Sun's pay TV revenues in FY05 were Rs 40 crore (Rs 400 million) and since its programmes command a high viewership, cable operators would be willing to carry the channels.
Analysts expect its pay TV revenues to touch Rs 220 crore (Rs 2.2 billion) by FY08. The other opportunity lies in the overseas markets, where there is a large affluent Indian population. Sun does not earn cable revenues since the business is housed in a group company.
The DTH venture, too, will be set up in a group entity since regulations do not allow DTH in a broadcasting company. However, there will be indirect benefits since the same promoter controls all the businesses.
Content - a big strength
Sun has built up a large library of around 2,600 films, in Tamil and Malayalam, which has helped it retain its prime position. Besides, it continues to buy rights for films.

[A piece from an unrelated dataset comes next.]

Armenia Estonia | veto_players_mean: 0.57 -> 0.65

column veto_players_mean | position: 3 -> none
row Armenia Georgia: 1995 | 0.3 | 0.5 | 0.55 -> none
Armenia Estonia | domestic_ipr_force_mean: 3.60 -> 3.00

"We have the first right of refusal with most film producers," claims Maran. The company believes in both outsourcing content and producing content in-house, for which it has built studio facilities.

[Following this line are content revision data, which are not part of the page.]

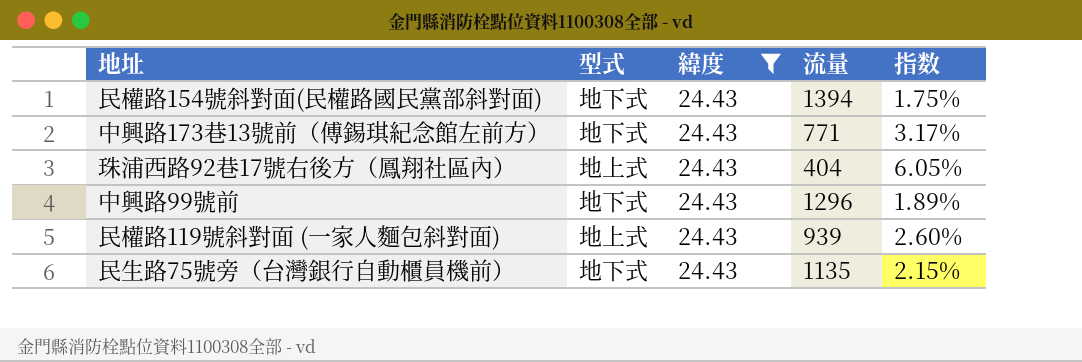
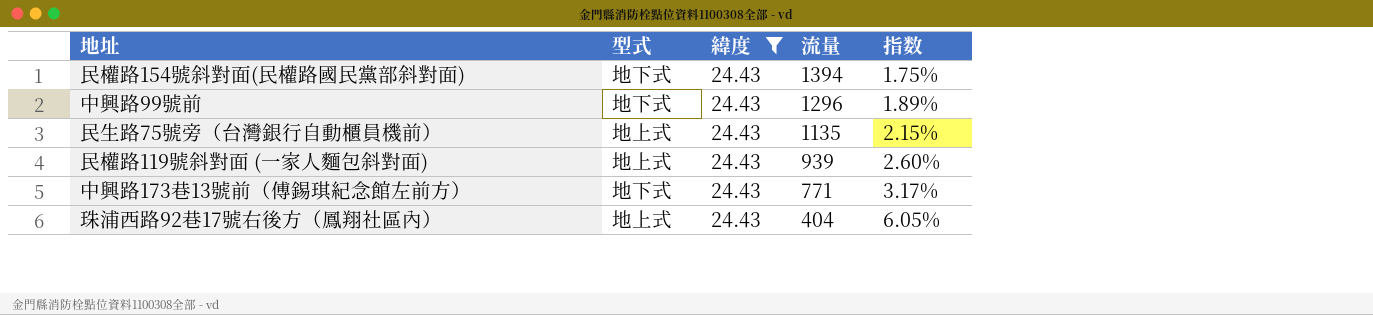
row order: none -> 流量 descending
民生路75號旁（台灣銀行自動櫃員機前） | 型式: 地下式 -> 地上式

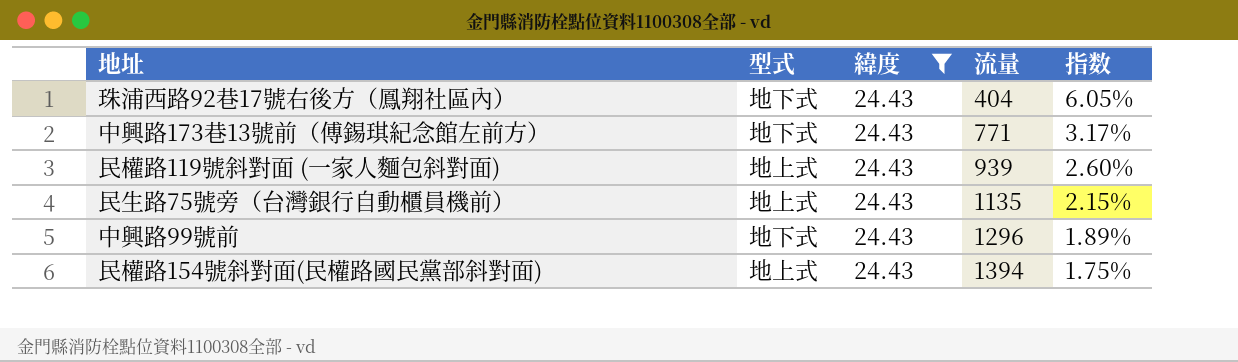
row order: 流量 descending -> 流量 ascending
珠浦西路92巷17號右後方（鳳翔社區內） | 型式: 地上式 -> 地下式
民權路154號斜對面(民權路國民黨部斜對面) | 型式: 地下式 -> 地上式

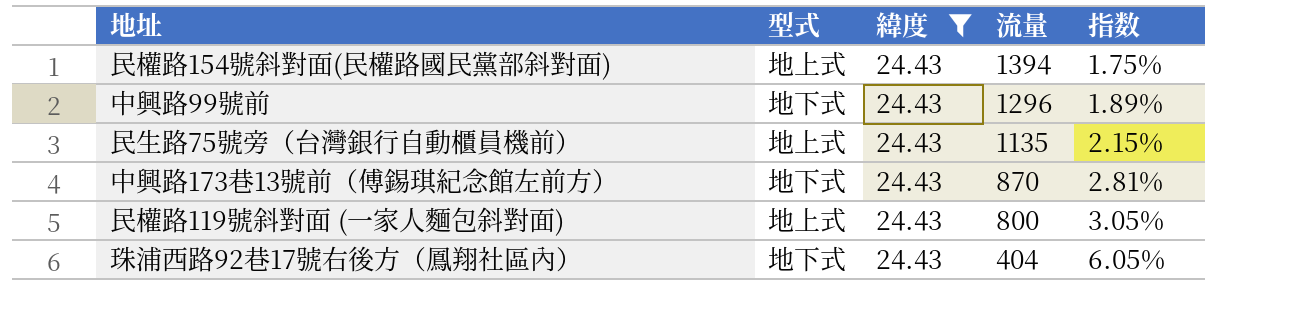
row order: 流量 ascending -> 流量 descending
中興路173巷13號前（傅錫琪紀念館左前方） | 流量: 771 -> 870
中興路173巷13號前（傅錫琪紀念館左前方） | 指数: 3.17% -> 2.81%
民權路119號斜對面 (一家人麵包斜對面) | 流量: 939 -> 800
民權路119號斜對面 (一家人麵包斜對面) | 指数: 2.60% -> 3.05%

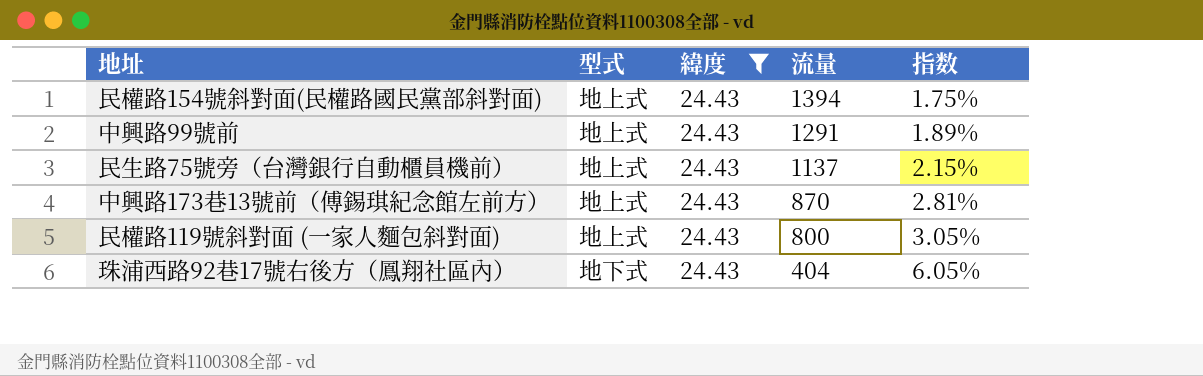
中興路99號前 | 型式: 地下式 -> 地上式
中興路99號前 | 流量: 1296 -> 1291
民生路75號旁（台灣銀行自動櫃員機前） | 流量: 1135 -> 1137
中興路173巷13號前（傅錫琪紀念館左前方） | 型式: 地下式 -> 地上式

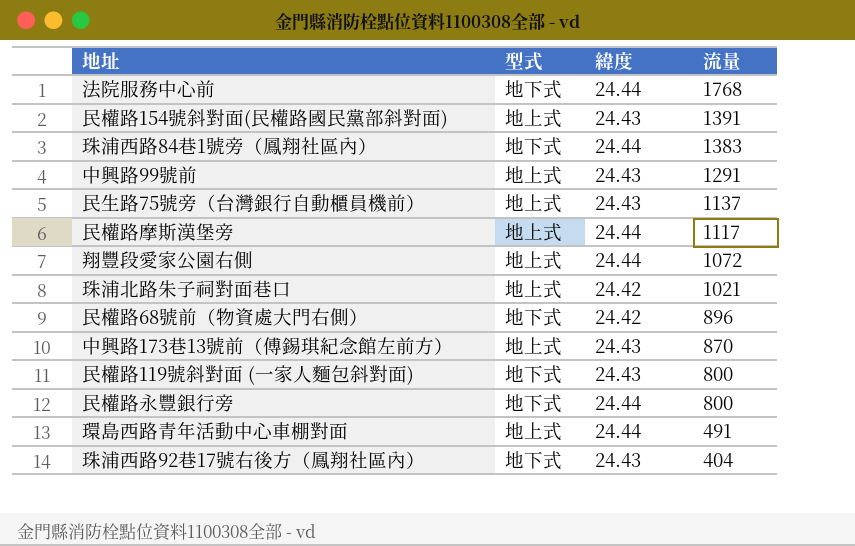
filter: 緯度 = 24.43 -> none
column 指数 | formula: [緯度] / [流量] -> none
民權路154號斜對面(民權路國民黨部斜對面) | 流量: 1394 -> 1391
民權路119號斜對面 (一家人麵包斜對面) | 型式: 地上式 -> 地下式

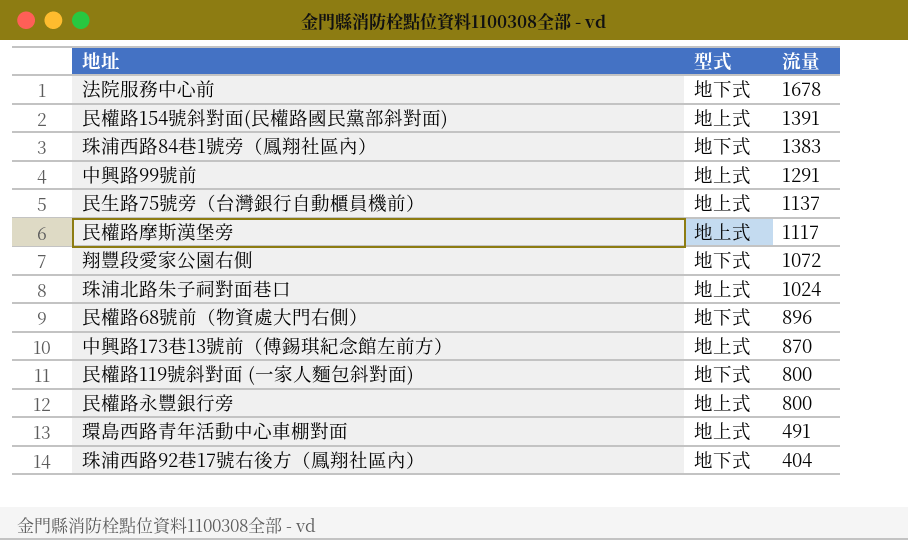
column 緯度 | position: 3 -> none
法院服務中心前 | 流量: 1768 -> 1678
翔豐段愛家公園右側 | 型式: 地上式 -> 地下式
珠浦北路朱子祠對面巷口 | 流量: 1021 -> 1024
民權路永豐銀行旁 | 型式: 地下式 -> 地上式

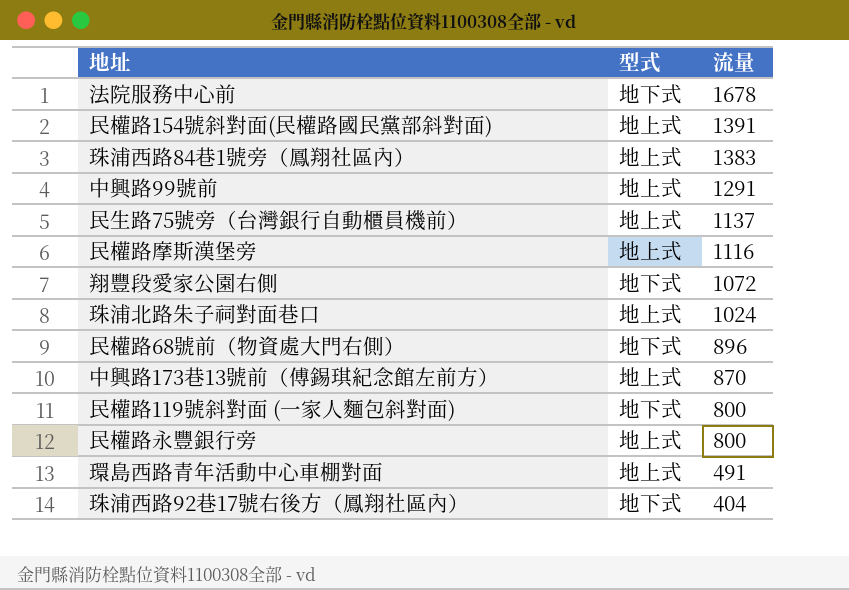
珠浦西路84巷1號旁（鳳翔社區內） | 型式: 地下式 -> 地上式
民權路摩斯漢堡旁 | 流量: 1117 -> 1116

Producers making content for Sun have to enter into an exclusive arrangement with the company and cannot produce serials or programmes for any other channels.
They typically purchase a time slot (say half an hour) on the channel and sell a portion of the airtime -- usually four minutes, the remaining airtime of three minutes being marketed by Sun.
Given that producers also need to sell airtime, they would look for channels with high viewership, which Sun offers.
Tuning in to the radio
Advertising revenues from FM radio are tipped to grow multifold from Rs 300 crore (Rs 3 billion) at present to at least Rs 1,000 crore (Rs 10 billion) by 2010, according to KPMG's Jain. Industry experts say the share of radio in total advertisement revenues should grow to at least 5.5 per cent from the current 2.3 per cent.
At present, Sun TV runs three radio stations – in Chennai, Coimbatore and Tirunelveli. Maran says the company will retain 45 licences in all - in Phase II; Sun TV won licences for all nine A-category cities and for 21 out of 22 south Indian cities.
The gameplan is to run 22 stations in the south and 23 stations in the north. They would be up and running by the year-end. Sun's strength lies in its ownership of film music rights for a large number of films.
The management is hoping to garner advertisements from local retailers and restaurants, which would typically not use television or print - 85 per cent of radio revenues are from local advertisements.
Revenues from Tirunelveli - a small, C-category town with a population of 0.41 million - amounted to Rs 2.8 crore (RS 28 million) in FY05 and Rs 1.3 crore (Rs 13 million) in H1FY06. From Coimbatore, Sun is estimated to have earned Rs 5.6 crore (Rs 56 million) in FY05 and Rs 3.2 crore (Rs 32 million) in H1FY06.
Valuations are a big bet on the future
The price band of Rs 730-875 implies a market capitalisation of Rs 5,037-6,037 crore (Rs 50.37-60.37 billion) for Sun. Compare this with Rs 10,000 crore (Rs 100 billion) for Zee, which has a similar business model except that it has distribution but no radio business.
Revenues for Zee were Rs 584 crore (Rs 5.84 billion) versus Rs 218 crore (Rs 2.18 billion) for Sun in the nine months to December 2005. Its market cap to sales (FY06), at the higher end of the price band, is around 18.5, while for Zee it is 6.5. Sun's EV/EBITDA multiple for FY06 is 28 times compared with Zee's 40 times.
Sun's programmes are popular. Going ahead it should gain from higher advertisement revenues. Zee, on the other hand, while seeing better viewership ratings, is unlikely to see increased pricing power.
Analysts believe Sun's earnings will grow at 48 per cent compared with 6-10 per cent for Zee between FY05 and FY08, given that its pay TV revenues will grow faster. While the numbers are not impossible to achieve, given the potential for growth, Sun may take longer than time estimated to get there.